Joining the army is better than being unemployed at your parents house.

But to be a junior doctor you have to do medicine. I'd wager someone capable of medicine would never find themselves in a situation like that.
Reply 15
Original post by ohdearstudying
And then there are the people that argue that what uni you go to doesn't matter when it obviously does.

I think people who do those stupid BTECs in Drama, or a degree in Policy making or something should have to pay a premium at college and extra at university for such ridiculousness.

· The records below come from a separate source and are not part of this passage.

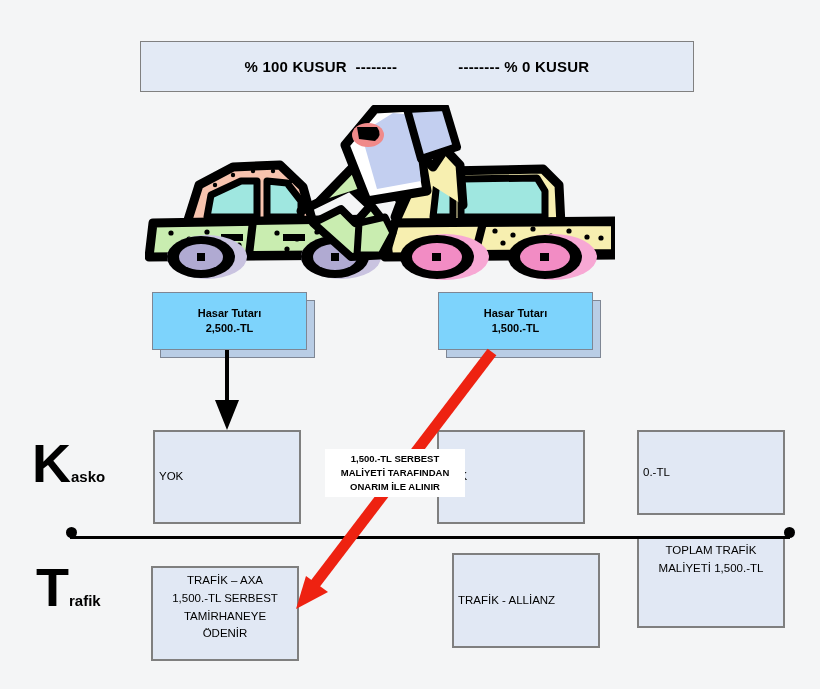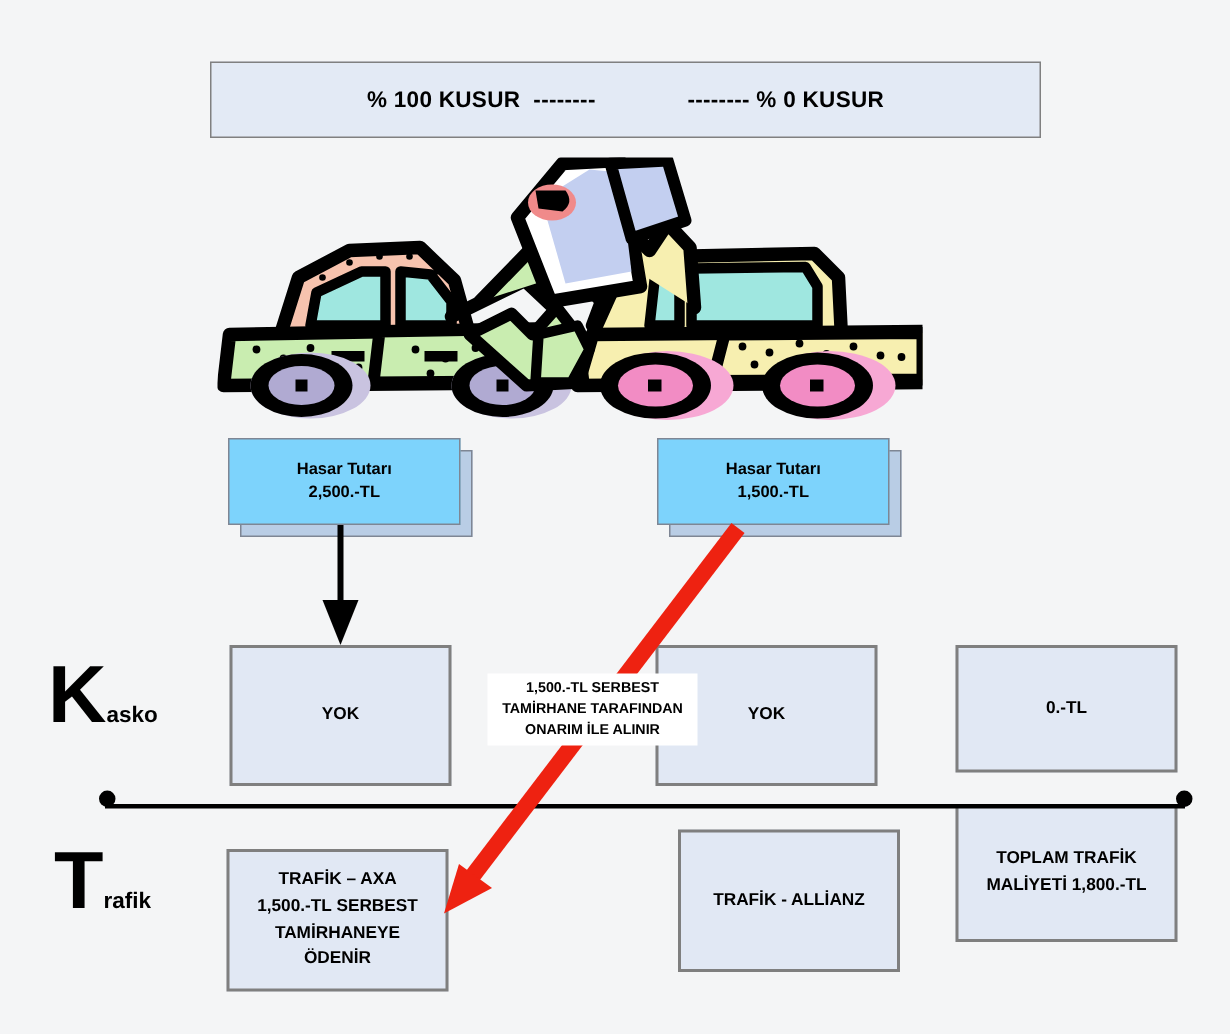"YOK" .fbox { font-weight: bold -> normal; justify-content: center -> none }
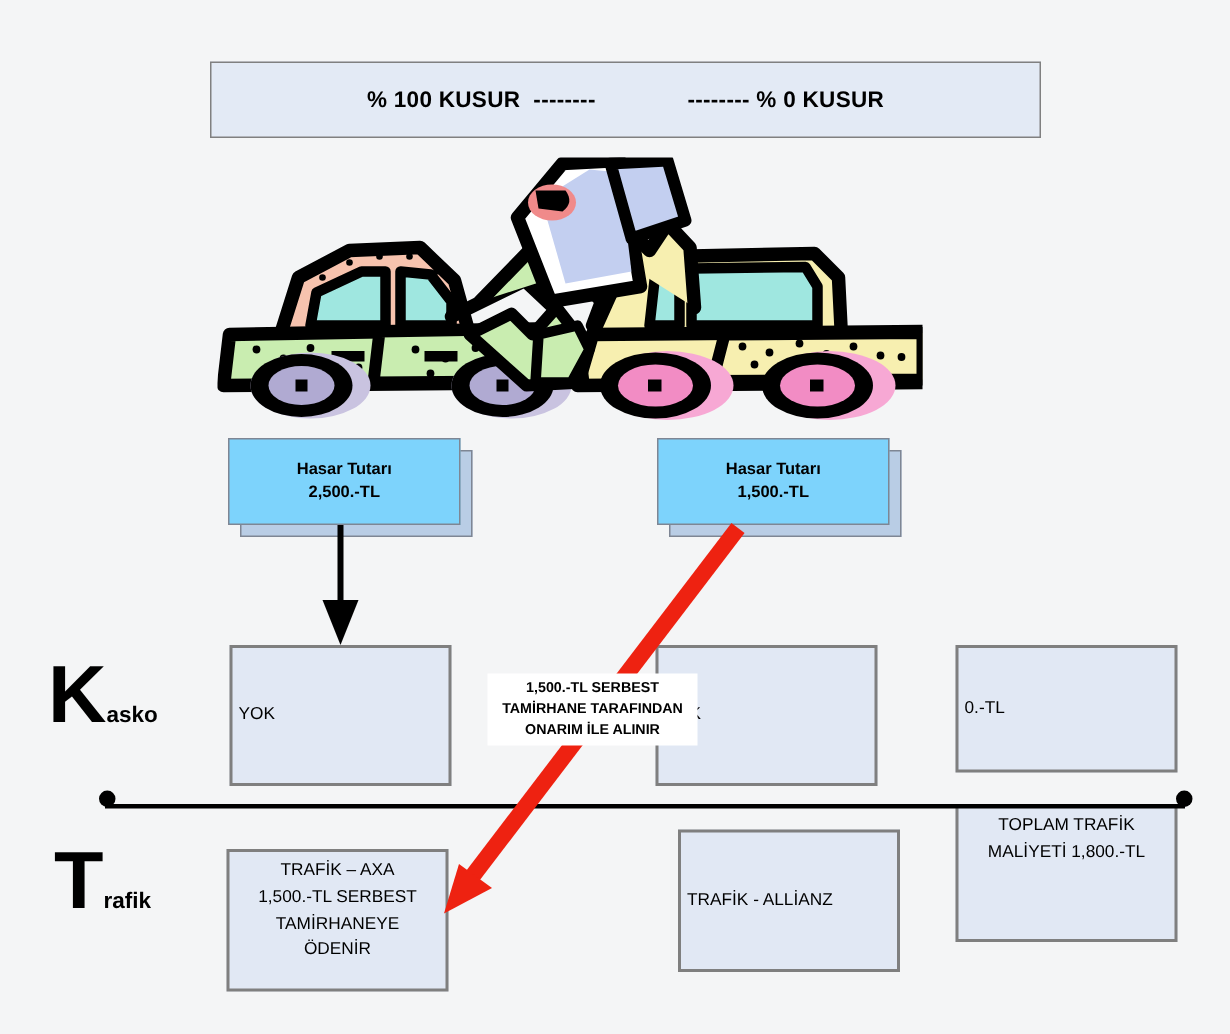"TAMİRHANE TARAFINDAN" span { text: TAMİRHANE -> MALİYETİ }
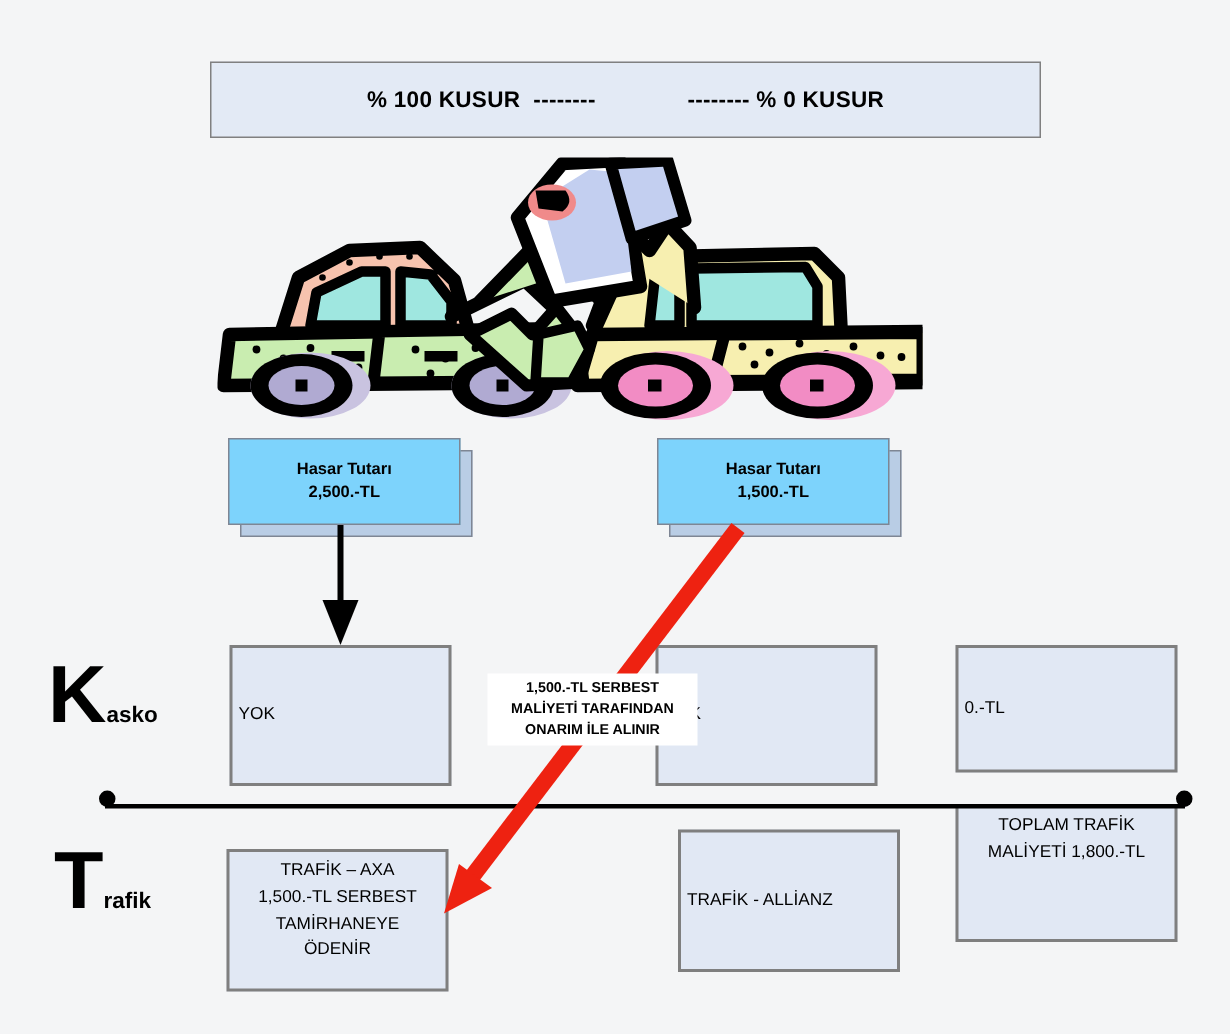"MALİYETİ 1,800.-TL" span { text: 1,800.-TL -> 1,500.-TL }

There's a reason why the top universities don't do things such as Gender Studies, it has no value.
I would always advise anyone, if you dont get into a RG Uni dont bother with university. Their maybe one or two universities outside of it who are rated well, but the RG Marketing has been superb. My second advise would be if you do get into a RG Uni, if you are not doing a STEM Course, Law, Medicine, Dentistry, Economics please do not bother.
Original post by The_Internet
It really depends. Lots of large employers don't do this, because for a lot of large unis, a "meaningful course" isn't one done at a RG, but rather an ex poly, for a lot of roles. When I worked at a blue chip, most people there either didn't have a a degree, or had one from an ex poly. I wasn't unique here. A lot of my friends saw a similar pattern at other large companies.

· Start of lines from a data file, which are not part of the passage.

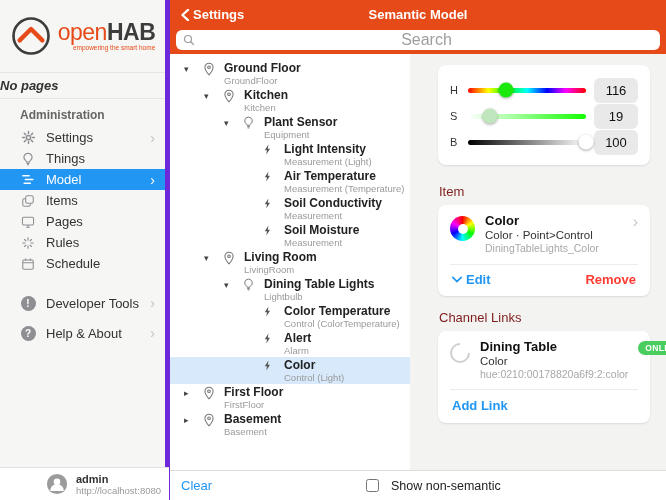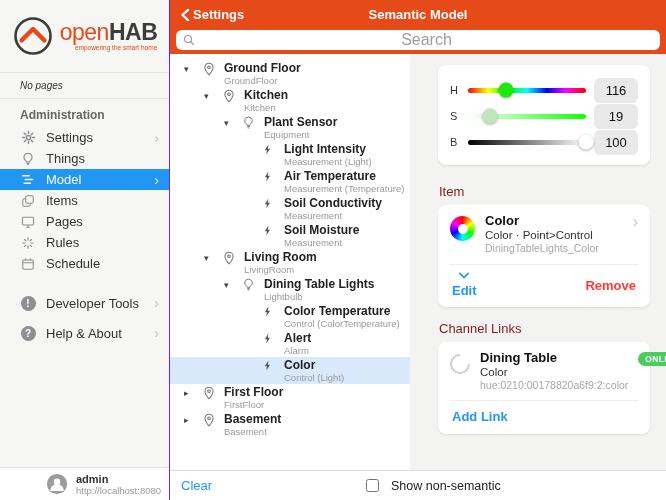"openHAB" .sidebar { border-right: 1px solid #6d28d9 -> 5px solid #6d28d9 }
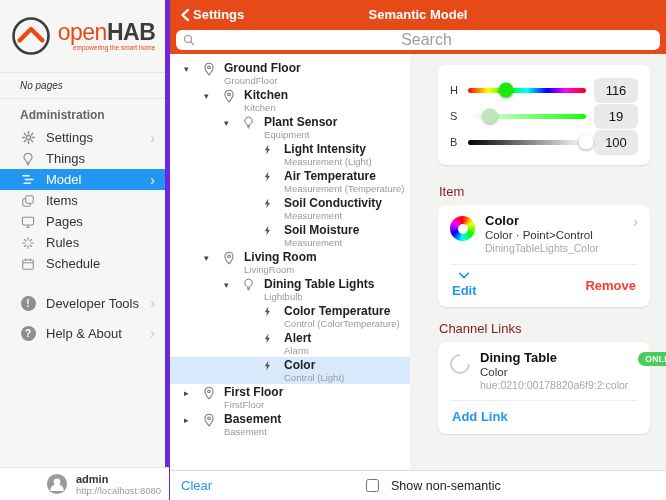"No pages" .nopages { font-size: 10px -> 13px; font-weight: none -> bold; padding-left: 20px -> none }
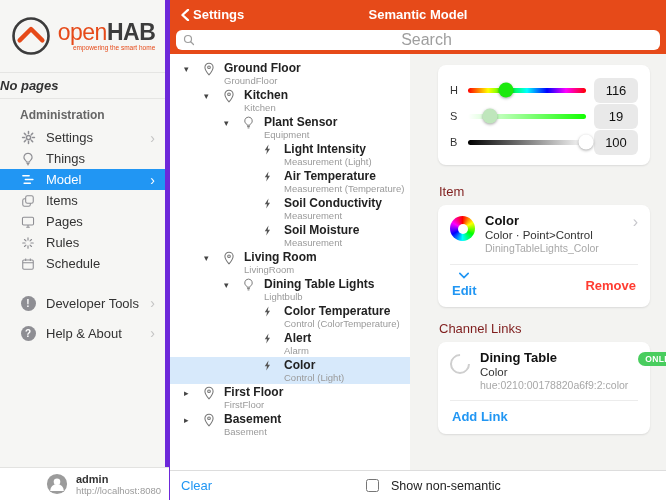"Edit" .edit-link { flex-direction: column -> none }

If lots of places singled out RG unis across the board, then honestly they're reducing their talent pool in certain areas. In Cyber Security / Networks, the best candidates are typically the ones who went to ex polys, not RGs.


what are ex polys?
Yup. I didn't even go to uni. Now I own a multi-million-pound company (internet based company btw). Honestly, if you think that you're not going to benefit from going to university, then don't force yourself!

You really don't need to go to uni in order to succeed in life. Complete lie!
Original post by ayyy2
Joining the army is better than being unemployed at your parents house.

But to be a junior doctor you have to do medicine. I'd wager someone capable of medicine would never find themselves in a situation like that.


joining the army is what people with no GCSEs do a lot of the time.

the people i know who are actually stupid that are in the army is SCARY.

like this is the engineering part or something
Original post by STw67
I would always advise anyone, if you dont get into a RG Uni dont bother with university. Their maybe one or two universities outside of it who are rated well, but the RG Marketing has been superb. My second advise would be if you do get into a RG Uni, if you are not doing a STEM Course, Law, Medicine, Dentistry, Economics please do not bother.


You know that big post about "Does the university you go to matter", I said that and the AMOUNT OF hate I got was unreal.

My personal belief is outside of the top 25, but I guess Russell Group and Top 25 go hand in hand.

Personally, I know that my GCSEs are not going to be TSR thread worthy due to my situation. But I am setting myself the challenge of A*A*A at A Level.

I think i will apply for Durham, LSE, KCL, UCL and Cambridge. If i don't get into any of them I will probably do a higher apprentiship (the 6 year law one).